_Version comparison data_
────────────────────
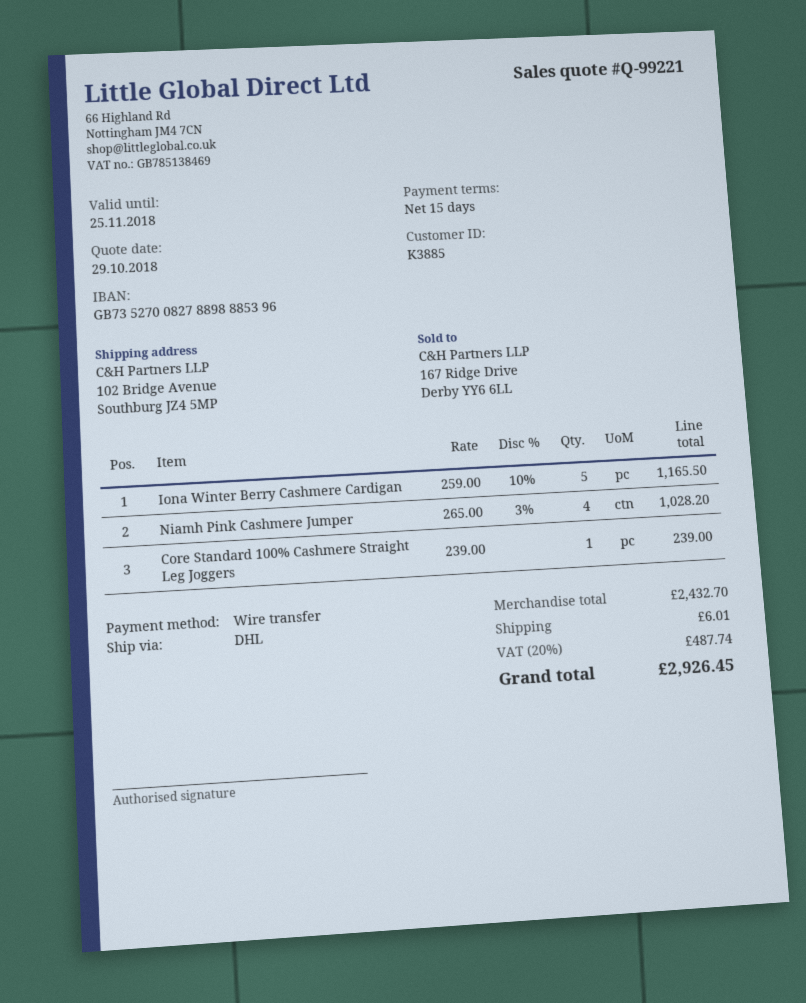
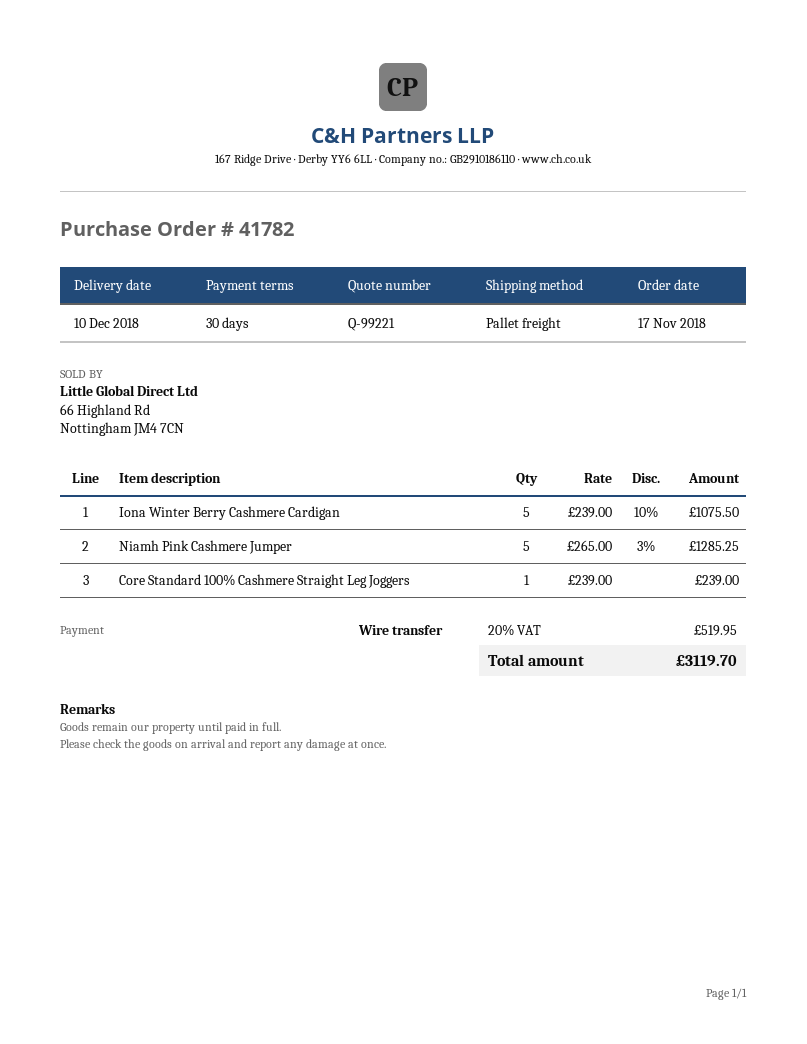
payment terms: 15 days -> 30 days
shipping method: DHL -> pallet freight
Iona Winter Berry Cashmere Cardigan: 5 x 259.00 - 10% = 1165.50 -> 5 x 239.00 - 10% = 1075.50
Niamh Pink Cashmere Jumper: 4 x 265.00 - 3% = 1028.20 -> 5 x 265.00 - 3% = 1285.25
shipping: 6.01 -> none
tax: 20% = 487.74 -> 20% = 519.95
total: 2926.45 -> 3119.70

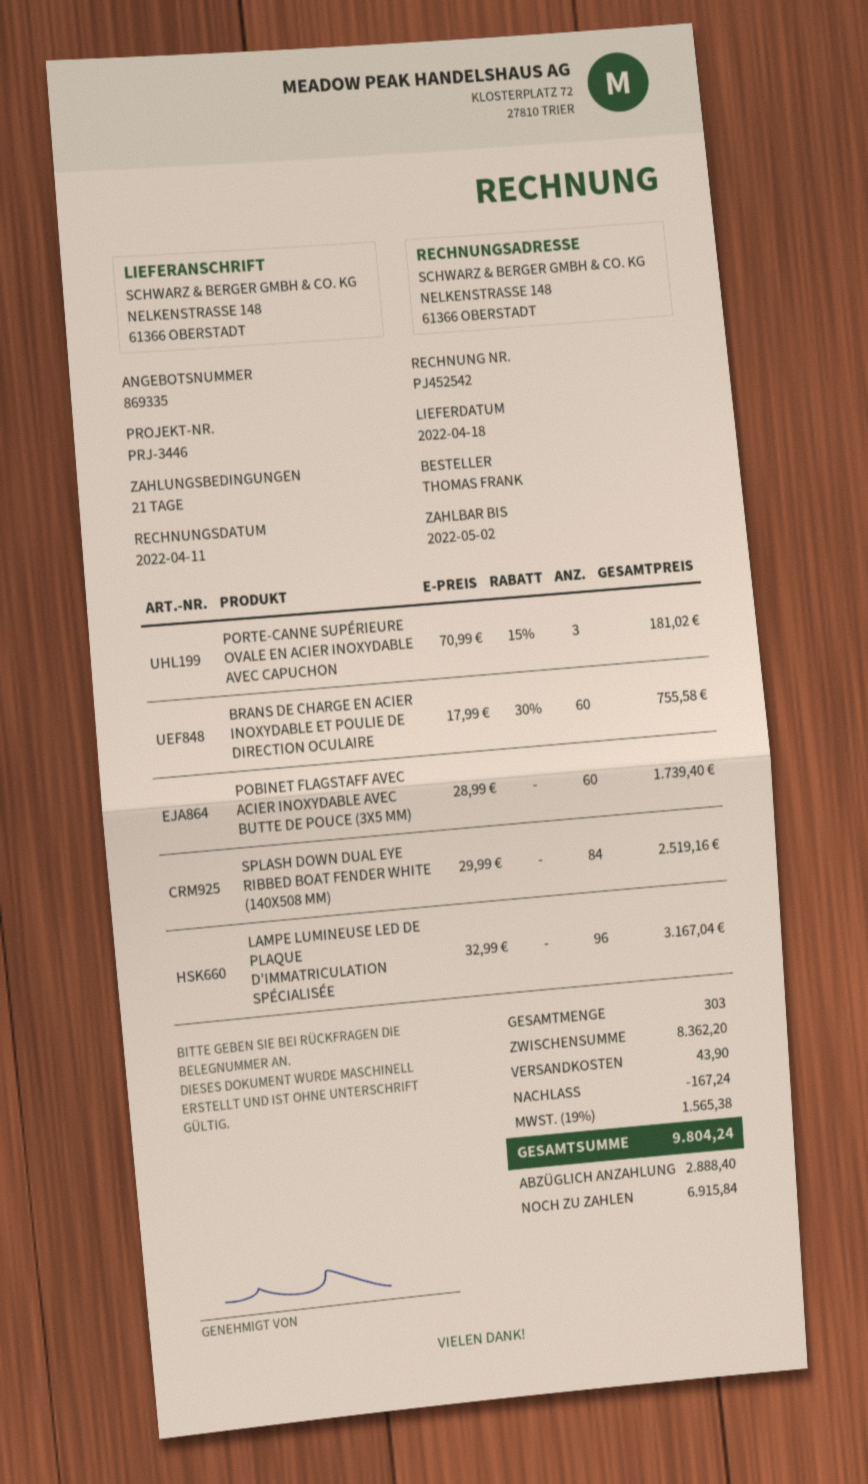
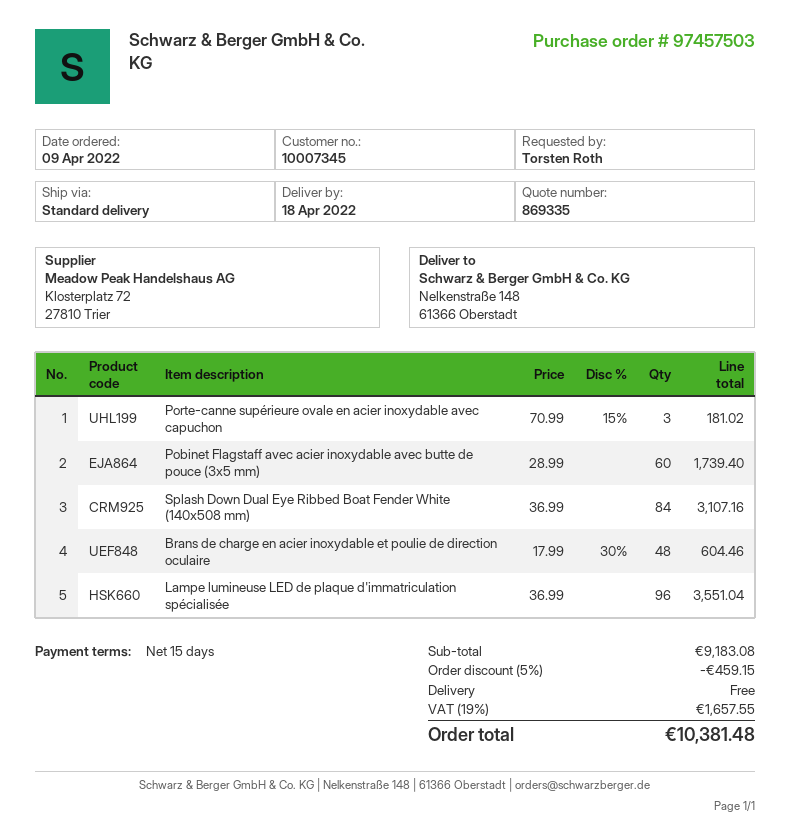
payment terms: 21 days -> 15 days
ordered by: THOMAS FRANK -> Torsten Roth
BRANS DE CHARGE EN ACIER INOXYDABLE ET POULIE DE DIRECTION OCULAIRE: 60 x 17.99 - 30% = 755.58 -> 48 x 17.99 - 30% = 604.46
SPLASH DOWN DUAL EYE RIBBED BOAT FENDER WHITE (140X508 MM): 84 x 29.99 = 2519.16 -> 84 x 36.99 = 3107.16
LAMPE LUMINEUSE LED DE PLAQUE D'IMMATRICULATION SPÉCIALISÉE: 96 x 32.99 = 3167.04 -> 96 x 36.99 = 3551.04
subtotal: 8362.20 -> 9183.08
discount: 167.24 -> 459.15
shipping: 43.90 -> 0.00
tax: 19% = 1565.38 -> 19% = 1657.55
total: 9804.24 -> 10381.48

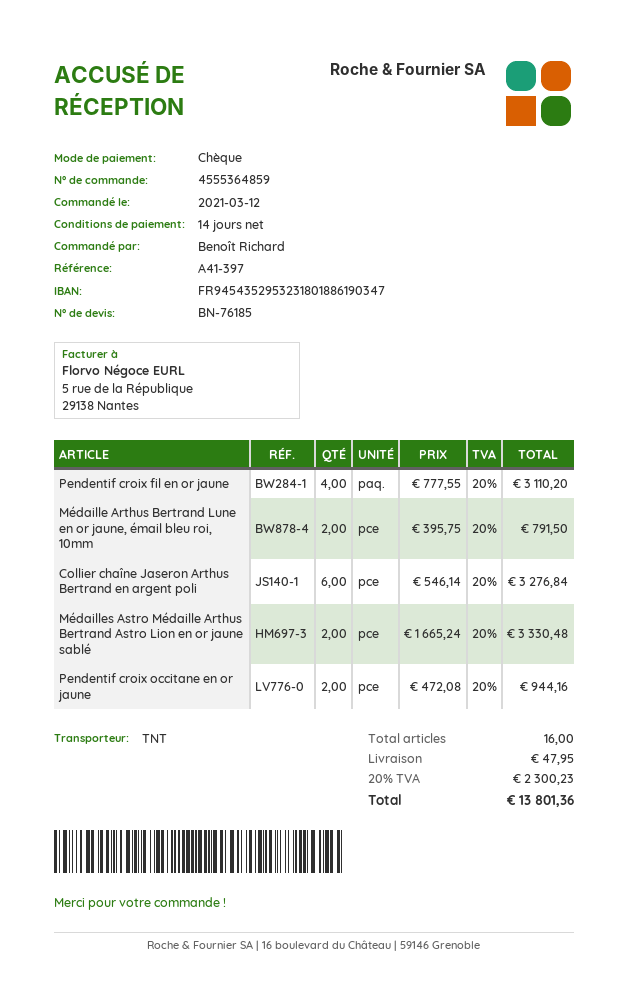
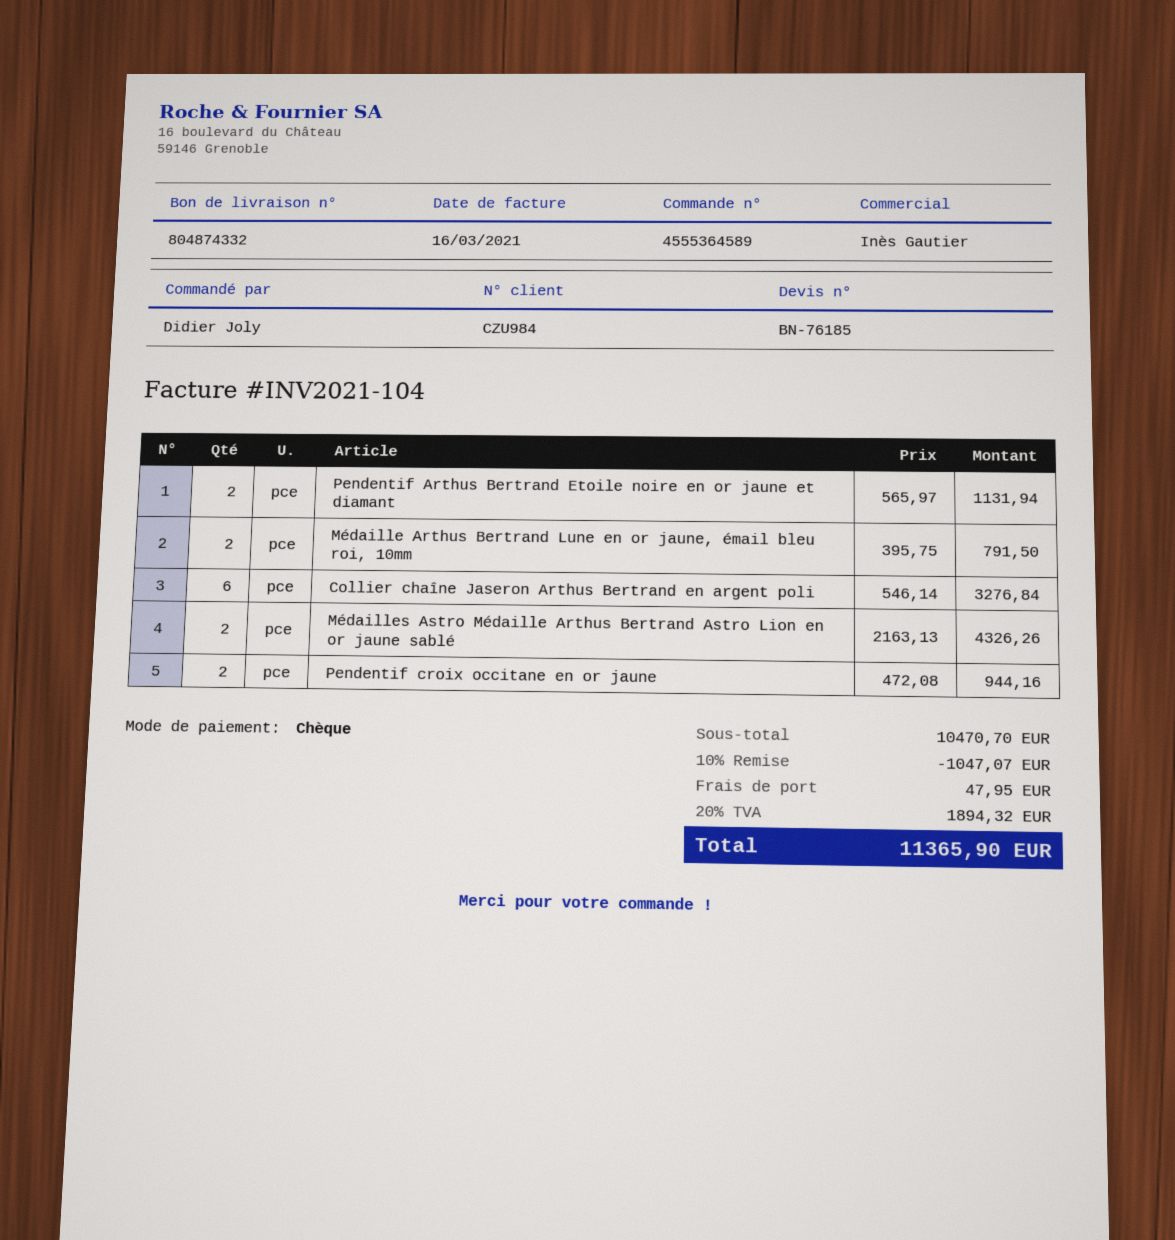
order number: 4555364859 -> 4555364589
ordered by: Benoît Richard -> Didier Joly
Pendentif croix fil en or jaune: 4 x 777.55 = 3110.20 -> none
Médailles Astro Médaille Arthus Bertrand Astro Lion en or jaune sablé: 2 x 1665.24 = 3330.48 -> 2 x 2163.13 = 4326.26
Pendentif Arthus Bertrand Etoile noire en or jaune et diamant: none -> 2 x 565.97 = 1131.94
discount: none -> 10% = 1047.07
tax: 20% = 2300.23 -> 20% = 1894.32
total: 13801.36 -> 11365.90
────────────────────
_Exercise requirements_
The goal is an exact reprint of the entries, leaving out the pictures.

_Answer below_
payment terms: 15 days -> 30 days
shipping method: DHL -> pallet freight
Iona Winter Berry Cashmere Cardigan: 5 x 259.00 - 10% = 1165.50 -> 5 x 239.00 - 10% = 1075.50
Niamh Pink Cashmere Jumper: 4 x 265.00 - 3% = 1028.20 -> 5 x 265.00 - 3% = 1285.25
shipping: 6.01 -> none
tax: 20% = 487.74 -> 20% = 519.95
total: 2926.45 -> 3119.70

payment terms: 21 days -> 15 days
ordered by: THOMAS FRANK -> Torsten Roth
BRANS DE CHARGE EN ACIER INOXYDABLE ET POULIE DE DIRECTION OCULAIRE: 60 x 17.99 - 30% = 755.58 -> 48 x 17.99 - 30% = 604.46
SPLASH DOWN DUAL EYE RIBBED BOAT FENDER WHITE (140X508 MM): 84 x 29.99 = 2519.16 -> 84 x 36.99 = 3107.16
LAMPE LUMINEUSE LED DE PLAQUE D'IMMATRICULATION SPÉCIALISÉE: 96 x 32.99 = 3167.04 -> 96 x 36.99 = 3551.04
subtotal: 8362.20 -> 9183.08
discount: 167.24 -> 459.15
shipping: 43.90 -> 0.00
tax: 19% = 1565.38 -> 19% = 1657.55
total: 9804.24 -> 10381.48

order number: 4555364859 -> 4555364589
ordered by: Benoît Richard -> Didier Joly
Pendentif croix fil en or jaune: 4 x 777.55 = 3110.20 -> none
Médailles Astro Médaille Arthus Bertrand Astro Lion en or jaune sablé: 2 x 1665.24 = 3330.48 -> 2 x 2163.13 = 4326.26
Pendentif Arthus Bertrand Etoile noire en or jaune et diamant: none -> 2 x 565.97 = 1131.94
discount: none -> 10% = 1047.07
tax: 20% = 2300.23 -> 20% = 1894.32
total: 13801.36 -> 11365.90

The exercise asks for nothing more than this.